**Work request:** Return every line below in which "none" appears.

**Supplied records:**
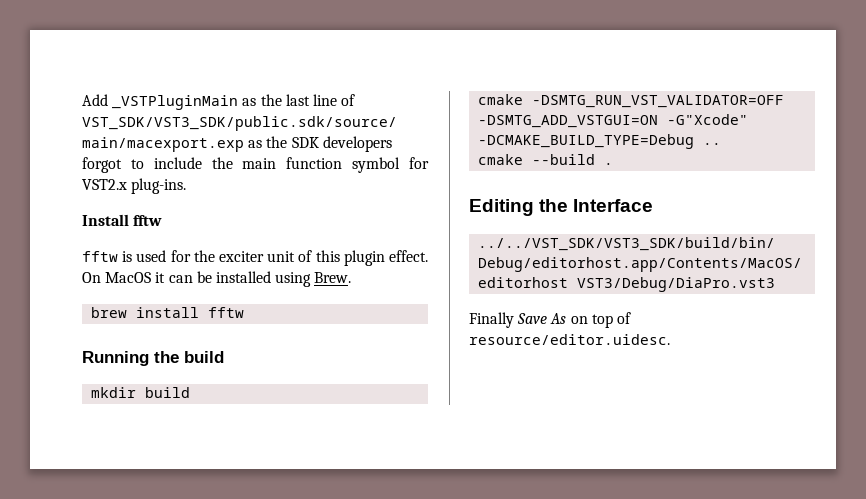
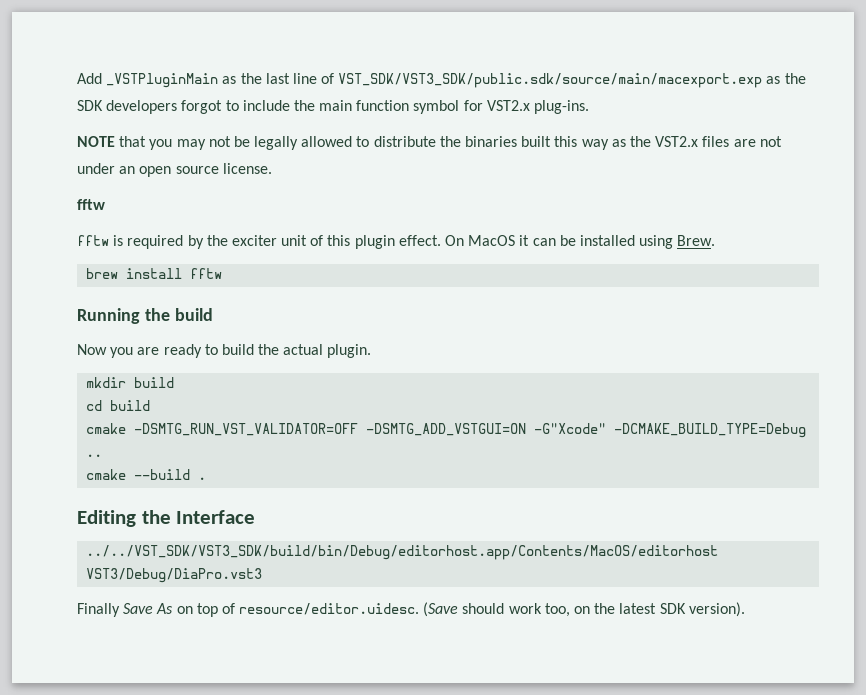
[82,214,129,226] Install -> [77,136,782,150] [77,163,272,177] NOTE that you may not be legally allowed to distribute the binaries built this way as the VST2.x files are not under an open source license. //
[136,250,191,262] used for -> [127,235,204,249] required by
(224, 357) none -> [77,344,372,358] // Now you are ready to build the actual plugin.
(191, 392) none -> [86,400,151,411] // cd build
(670, 339) none -> [423,602,745,617] (Save should work too, on the latest SDK version).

**Solution to this problem:**
(224, 357) none -> [77,344,372,358] // Now you are ready to build the actual plugin.
(191, 392) none -> [86,400,151,411] // cd build
(670, 339) none -> [423,602,745,617] (Save should work too, on the latest SDK version).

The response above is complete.